Ravi is a multifaceted artist with a great many social concerns, and a love for learning paired with constant need to grow as an artist exploring different mediums to find niche where he feels his expression can be complete. These aspects of his nature are translated into visuals and feature in the imagery and iconography he employs in his paintings, installation work, prints, photography and the several other avenues he has explored. He lives and works in Bangalore.

Today he will be presenting a personal contextualization of printmaking in India, bringing out salient points in the fine art teaching system, the changing visual art practice and the shifting market trends.

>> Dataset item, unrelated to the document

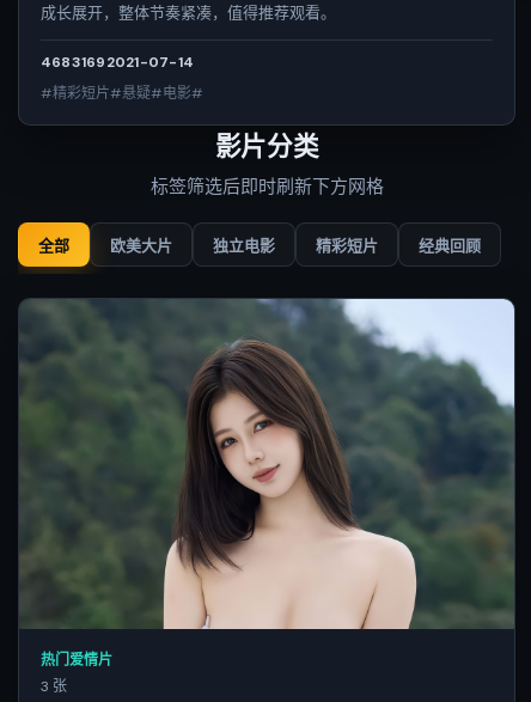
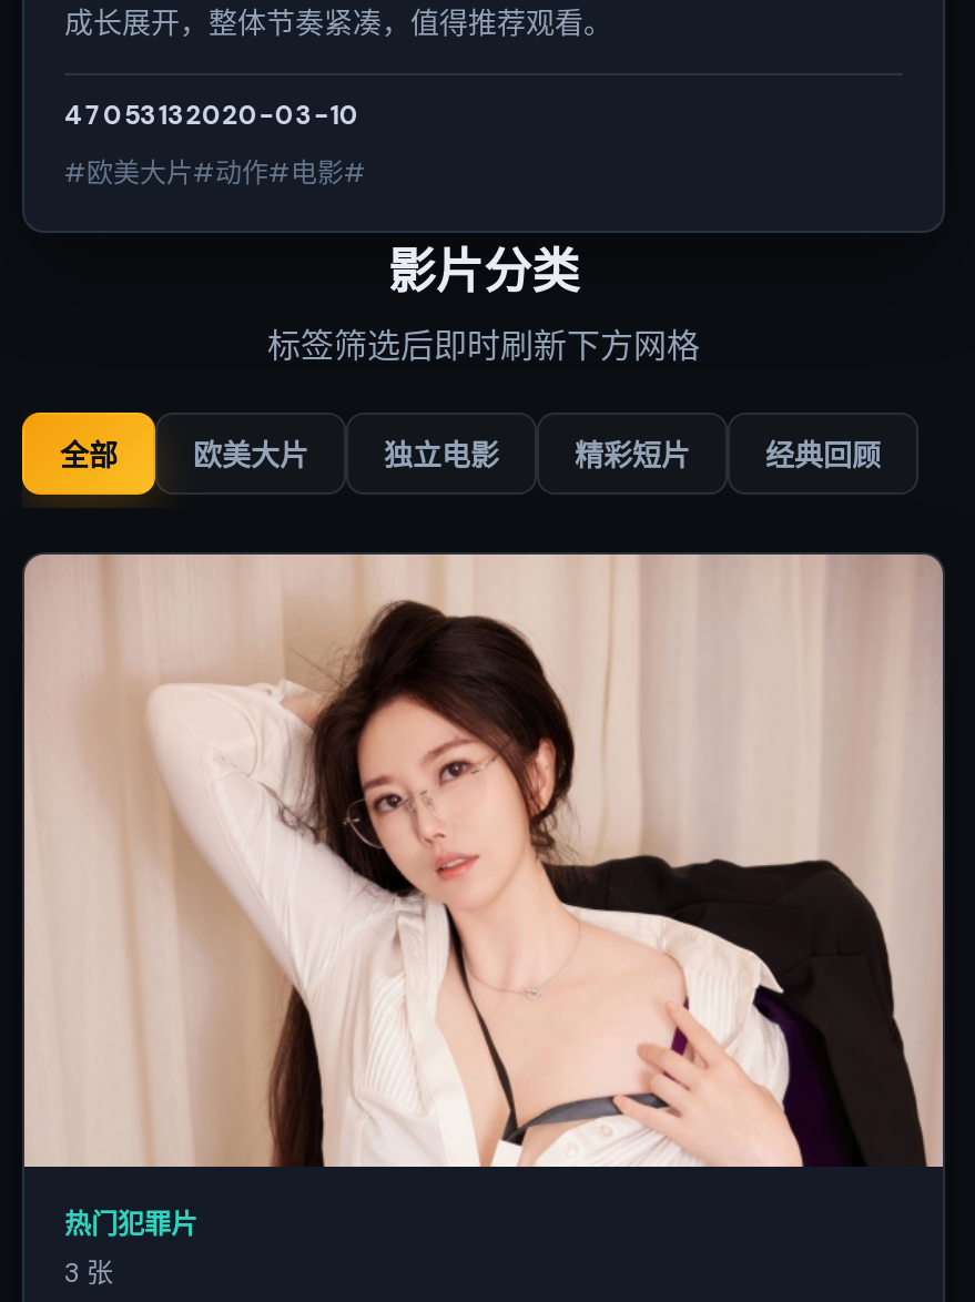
[41,53,194,72] 46831692021-07-14 -> [64,98,360,134] 47053132020-03-10
[41,84,203,103] #精彩短片#悬疑#电影# -> [64,156,366,192] #欧美大片#动作#电影#
[19,298,515,670] [image] | 热门爱情片 -> [22,552,945,1243] [image] | 热门犯罪片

This platform, and the presentations by the three artists with us here, provides the rest of us with a framework within which to rethink strategies, and deliberate upon the current status of the medium; the possibilities of its practice and its positioning in the art market, and the varied layers of discussion that fall in between. These include, and are not limited to, the peculiarities of our fine art education system, the characteristic nature of the gallery network and art market, the prominence and/or absence of the artists’ individual and collective voice, the compilation of a new art history, and the audience perception of an art form.

The definition of printmaking has transitioned over the decades, from a democratic medium that produced ‘art for all people’ to an elite fine art. Its very assets – the varied techniques intrinsic to its making, and its quality of being made into limited editions turned into problems in its valuing and appreciation.

We have with us today a variety of voices, both from the ‘inside’ and the ‘outside’, and I hope some of you will lead the discussion in resolving the grey areas in the understanding of printmaking and ascertain its relevant absorption into the pluralistic aesthetic language of contemporary Indian art.